Apple M1 suffers from an unfixable security flaw


A developer has discovered that Apple's new M1 CPU has a defect that creates a secret channel. This secret channel can use two or more malicious apps installed to transmit information to each other. 

Developer Hector Martin said, the secret connection can happen without using the computer's memory, files, or any other feature of the operating system.

A channel can link processes that are running as different users and under different privilege levels. These properties allow applications to exchange data in a way that cannot be detected or at least without specialized equipment. The flaw is essentially harmless because it can't be used to infect a Mac. It cannot be used by exploits or malware to steal or tamper with data stored across the device.

The flaw can only be abused by two or more malicious apps installed on your Mac by means unrelated to the M1 flaw.

A security vulnerability within the Apple product but, the bug, which Martin calls M1racles, meets the technical definition of a vulnerability. As such, it came with its own vulnerability designation: CVE-2021-30747. The error violates the operating system's security model, as you are not supposed to be able to secretly send data from one process to another. And you're not supposed to be able to write to random CPU system registers from userspace either. Other researchers with experience in CPU and silicon-based security agreed with this assessment.

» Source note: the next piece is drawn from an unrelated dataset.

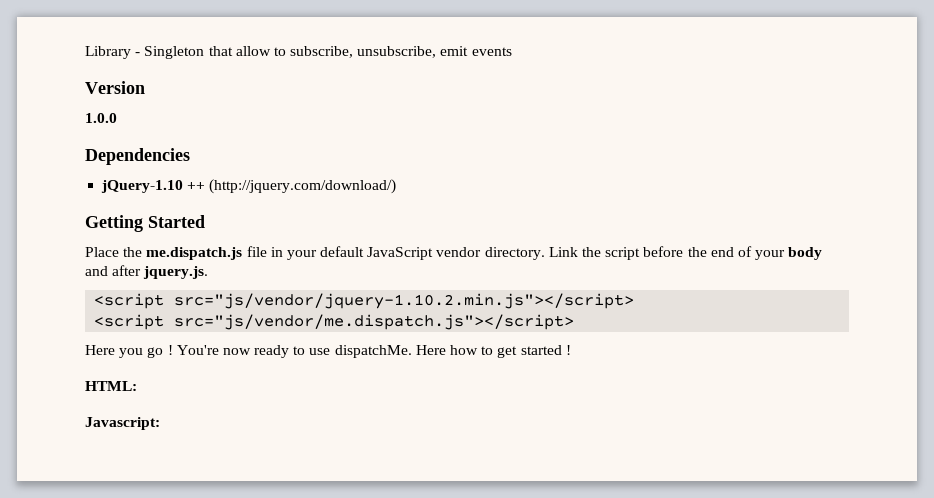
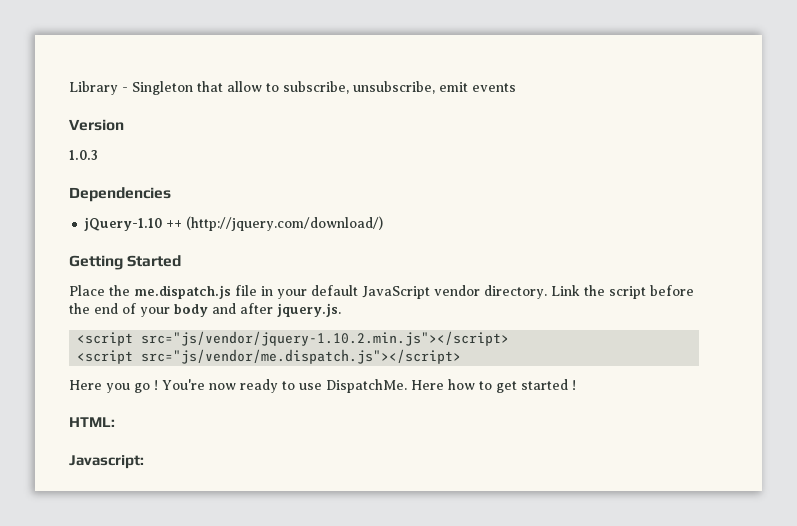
- 1.0.0
+ 1.0.3
- You're now ready to use dispatchMe.
+ You're now ready to use DispatchMe.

The detected error cannot be used to infer information about any application across the system, and can only be used as a communication channel between two malicious applications. The secret channel may be more important across iPhones because it can be used to bypass the sandbox built into iOS apps. Under normal circumstances, a malicious keyboard app has no way to leak your keystrokes because these apps can't access the internet.

The secret channel can circumvent this protection by bypassing the keystrokes to another malicious application, which in turn sends them over the Internet. Even so, the chances of two apps going through Apple's review process and then installing them on the target's device are out of reach. There is no way to correct or fix defects in existing chips.

The vulnerability is even more straightforward to show that flaws in the chip, technically known as Errata, reside in almost all CPUs, even new ones that have the advantage of learning from previous errors made in other architectures.